Input: arr[] = {2, 2, 0}
Output: 4
Explanation: Considering the 1st and the 2nd rabbits to be of same color, eg. Blue, there should be 3 blue-colored rabbits. The third rabbit is the only rabbit of that color. Therefore, the minimum number of rabbits that could be present in the forest are = 3 + 1 = 4.

Input: arr[] = {10, 10, 10}
Output: 11
Explanation: Considering all the rabbits to be of the same color, the minimum number of rabbits present in forest are 10 + 1 = 11.

Approach: The approach to solving this problem is to find the number of groups of rabbits that have the same color and the number of rabbits in each group.

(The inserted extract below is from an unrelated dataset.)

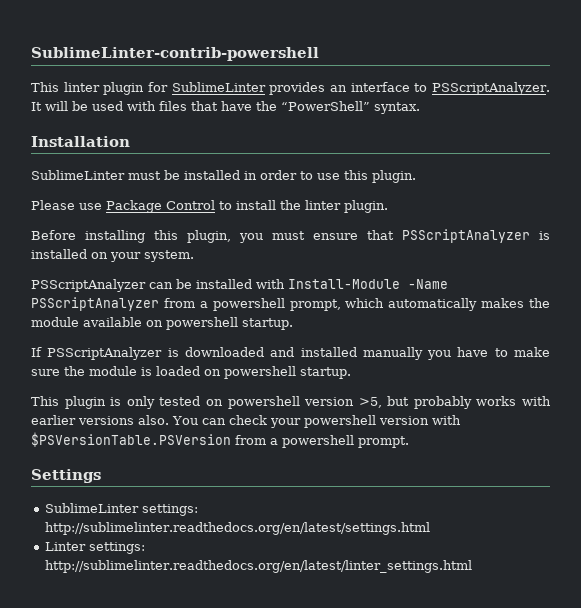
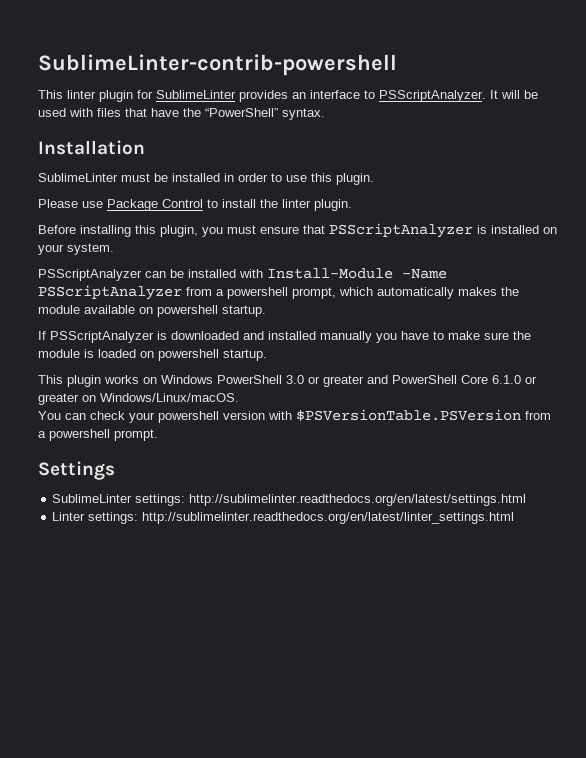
- This plugin is only tested on powershell version >5, but probably works with earlier versions also. You can check your powershell version with $PSVersionTable.PSVersion from a powershell prompt.
+ This plugin works on Windows PowerShell 3.0 or greater and PowerShell Core 6.1.0 or greater on Windows/Linux/macOS.
+ You can check your powershell version with $PSVersionTable.PSVersion from a powershell prompt.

Below are the steps:

  • Initialize a variable count to store the number of rabbits in each group.
  • Initialize a map and traverse the array having key as arr[i] and value as occurrences of arr[i] in the given array.
  • Now, if y rabbits answered x, then:
    • If (y%(x + 1)) is 0, then there must be (y / (x + 1)) groups of (x + 1) rabbits.
    • If (y % (x + 1)) is non-zero, then there must be (y / (x + 1)) + 1 groups of (x + 1) rabbits.
  • Add the product of the number of groups and the number of rabbits in each group to the variable count.
  • After the above steps, the value of count gives the minimum number of rabbits in the forest.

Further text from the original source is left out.